WORK INSTRUCTIONS
Copy exactly the lines of the material below that run from the one containing "Aufkleber Taucher: 2" through the one containing "total quantity: 23 -> 26". Copy no other lines.

EXTRACTED INFORMATION

________________________________________

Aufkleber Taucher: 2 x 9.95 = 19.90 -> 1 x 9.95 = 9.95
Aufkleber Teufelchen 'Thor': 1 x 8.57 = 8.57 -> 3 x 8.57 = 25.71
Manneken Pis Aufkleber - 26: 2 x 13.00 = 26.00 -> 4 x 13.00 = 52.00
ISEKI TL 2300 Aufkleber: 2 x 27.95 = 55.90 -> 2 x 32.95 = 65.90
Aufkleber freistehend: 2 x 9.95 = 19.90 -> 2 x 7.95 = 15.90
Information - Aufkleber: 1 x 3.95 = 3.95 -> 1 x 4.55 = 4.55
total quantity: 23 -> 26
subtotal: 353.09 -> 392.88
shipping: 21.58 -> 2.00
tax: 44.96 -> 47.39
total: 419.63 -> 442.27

________________________________________

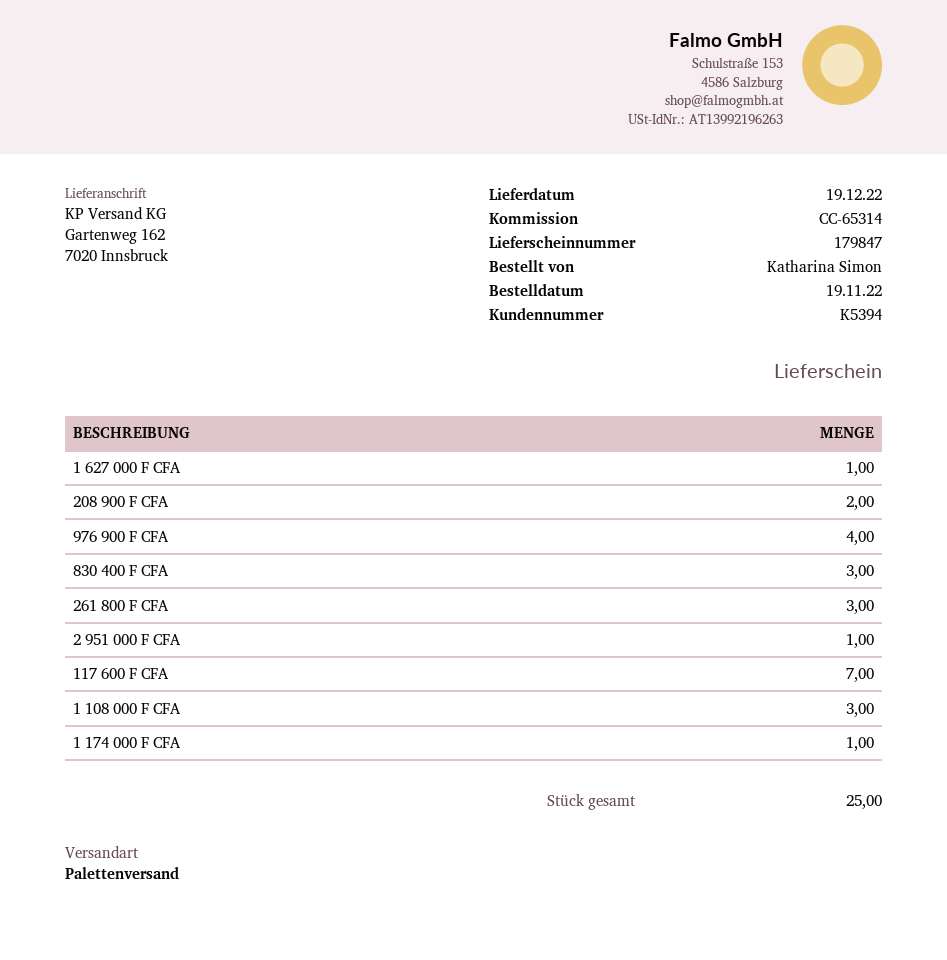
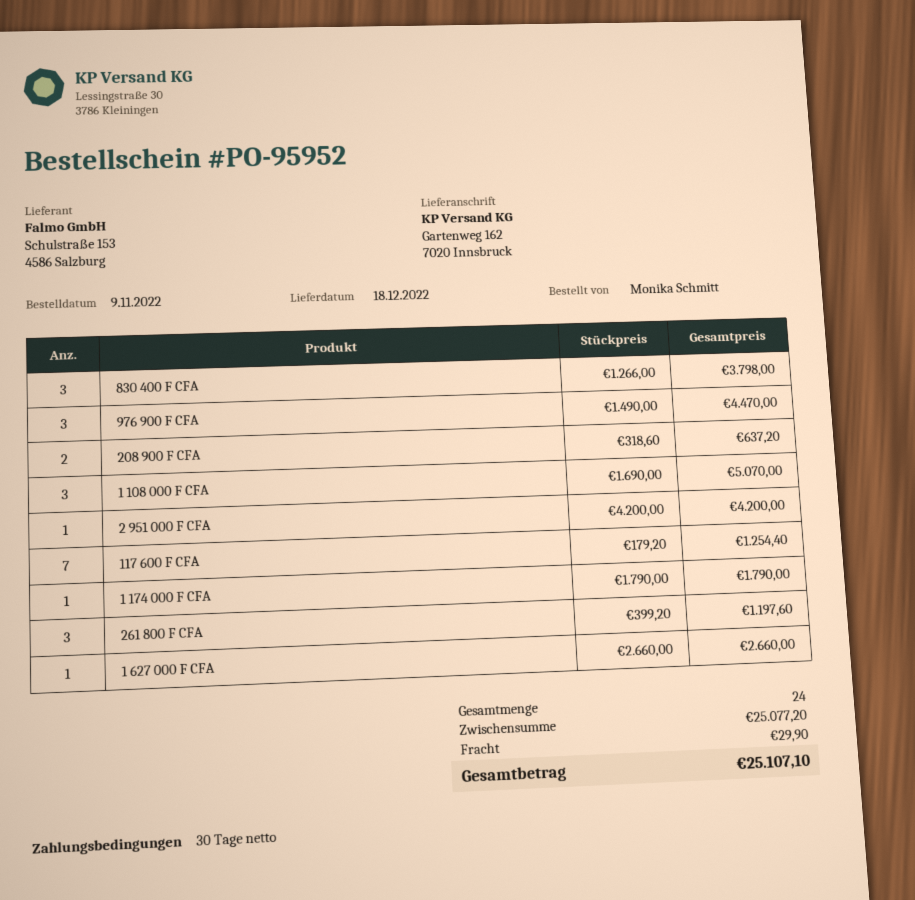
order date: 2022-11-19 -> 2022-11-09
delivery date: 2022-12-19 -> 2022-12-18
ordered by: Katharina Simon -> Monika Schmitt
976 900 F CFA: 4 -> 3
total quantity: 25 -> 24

________________________________________

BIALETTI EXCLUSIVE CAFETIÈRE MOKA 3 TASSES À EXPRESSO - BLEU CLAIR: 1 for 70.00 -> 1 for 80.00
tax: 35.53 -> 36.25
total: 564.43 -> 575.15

________________________________________

RESULT
Aufkleber Taucher: 2 x 9.95 = 19.90 -> 1 x 9.95 = 9.95
Aufkleber Teufelchen 'Thor': 1 x 8.57 = 8.57 -> 3 x 8.57 = 25.71
Manneken Pis Aufkleber - 26: 2 x 13.00 = 26.00 -> 4 x 13.00 = 52.00
ISEKI TL 2300 Aufkleber: 2 x 27.95 = 55.90 -> 2 x 32.95 = 65.90
Aufkleber freistehend: 2 x 9.95 = 19.90 -> 2 x 7.95 = 15.90
Information - Aufkleber: 1 x 3.95 = 3.95 -> 1 x 4.55 = 4.55
total quantity: 23 -> 26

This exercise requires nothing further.